La question était de savoir si le périmètre des ventes était suffisant pour désintéresser les créanciers de manière globale et si l'usage du produit de la vente était satisfaisant. En outre, au cours de la même audience, le juge délégué s'était inquiété du sort réservé aux plus petits créanciers.

44
millions d'euros
Le montant que le groupe Cayman entendait récupérer en vendant certains projets.

Dans son jugement rendu il y a quelques jours, le tribunal s'est inquiété de "l'absence de réponse pertinente à ces questions légitimes (...) d'autant que la débitrice annonce d'ores et déjà des abattements importants de l'ensemble des créanciers ordinaires", lit-on dans un des jugements rendus dans cette affaire. Le juge, qui n'y va pas de main morte, dit craindre que "la débitrice tente de limiter la réalisation d'actifs dans une perspective de seule finalisation de projets choisis, au détriment des créanciers du groupe", lit-on encore.

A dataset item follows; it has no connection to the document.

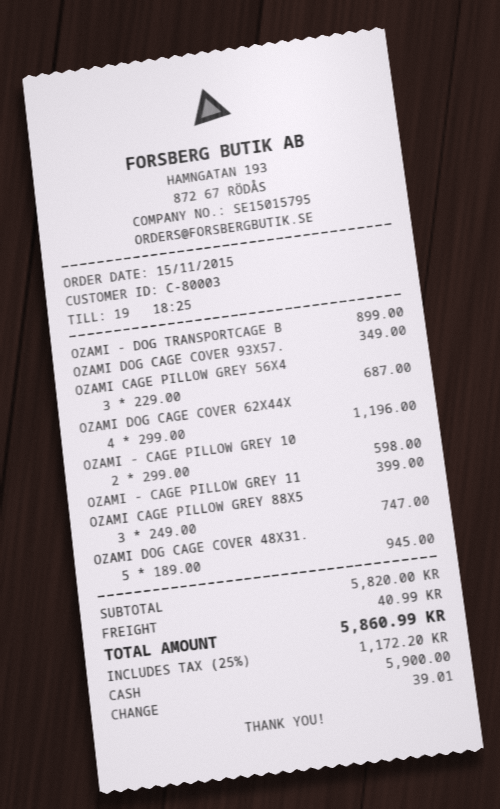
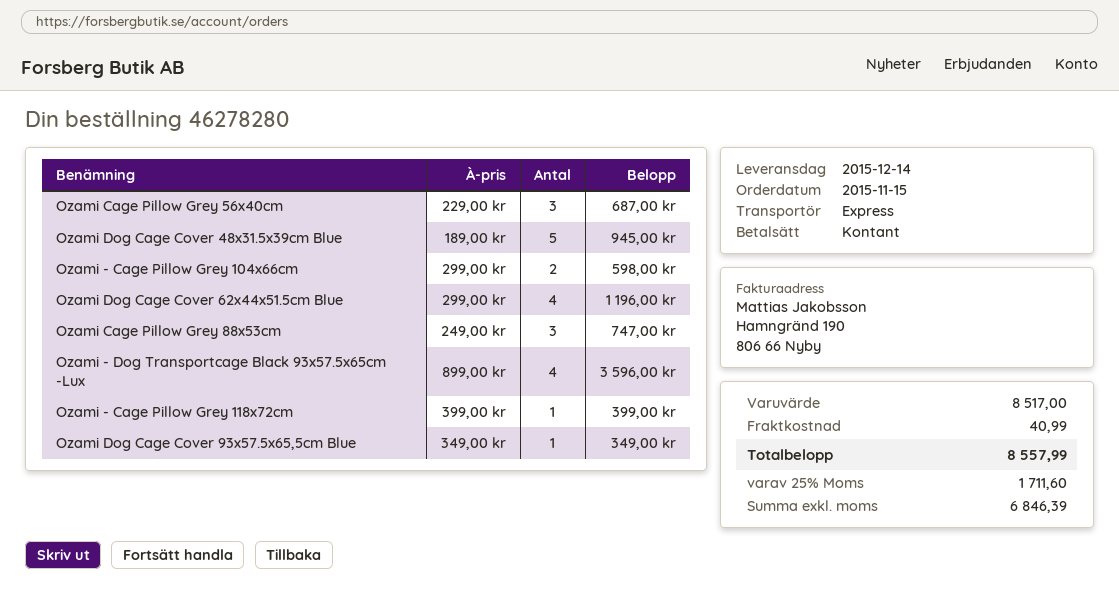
OZAMI - DOG TRANSPORTCAGE B: 1 x 899.00 = 899.00 -> 4 x 899.00 = 3596.00
subtotal: 5820.00 -> 8517.00
tax: 25% = 1172.20 -> 25% = 1711.60
total: 5860.99 -> 8557.99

Instrumentalisation de la procédure?

Le tribunal a également estimé que les mesures de redressement étaient "vagues, voire inexistantes". Au cours des premiers mois de la PRJ, la plupart des hôtels restant fermés, Cayman n'a pas su proposer de plan financier à ses créanciers; mais le groupe comptait mettre ce nouveau délai à profit pour présenter ce plan. La situation du groupe s'est améliorée et la plupart des hôtels ont rouvert leurs portes et Cayman comptait profiter de cette amélioration pour proposer un plan. Le tribunal ne l'a pas entendu de cette oreille et a dit craindre "une instrumentalisation de la procédure qui pourrait conduire à méconnaître le principe de proportionnalité quant au désintéressement des créanciers ordinaires". Pour ces différentes raisons, le tribunal a rejeté la demande de prorogation.

"Comme il n'y a pas de voie légale en la matière, nous allons essayer d'en créer une nouvelle."
Roman Aydogdu
Avocat du groupe Cayman

On l'a dit, ce rejet de la prorogation du sursis n'est pas susceptible d'appel. Qu'à cela ne tienne, Roman Aydogdu, l'avocat de Cayman, a fait savoir qu'il comptait ouvrir une nouvelle voie légale, sans qu'il soit pour autant question de cibler le juge ou le tribunal de l'entreprise qui a rendu cette décision de rejet. La loi sur la continuité des entreprises ne prévoit aucun critère sur la base duquel le juge rend sa décision en matière de prorogation (ou non) du sursis. L'avocat de Cayman nous a fait savoir qu'il allait porter cette question devant la cour d'appel de Mons. "Comme il n'y a pas de voie légale en la matière, nous allons essayer d'en créer une nouvelle", nous a précisé Roman Aydogdu.

Enfin, comme la loi du 21 mars 2021 l'y autorise, le groupe compte déposer de nouvelles requêtes en réorganisation judiciaire. Et dans ce cas-ci, tout est modulable. Même si le groupe Cayman croit toujours en la viabilité de son premier plan, il pourrait le modifier. Comprenez, d'autres projets pourraient être vendus tandis que d'autres chantiers resteraient à l'arrêt. Affaire à suivre.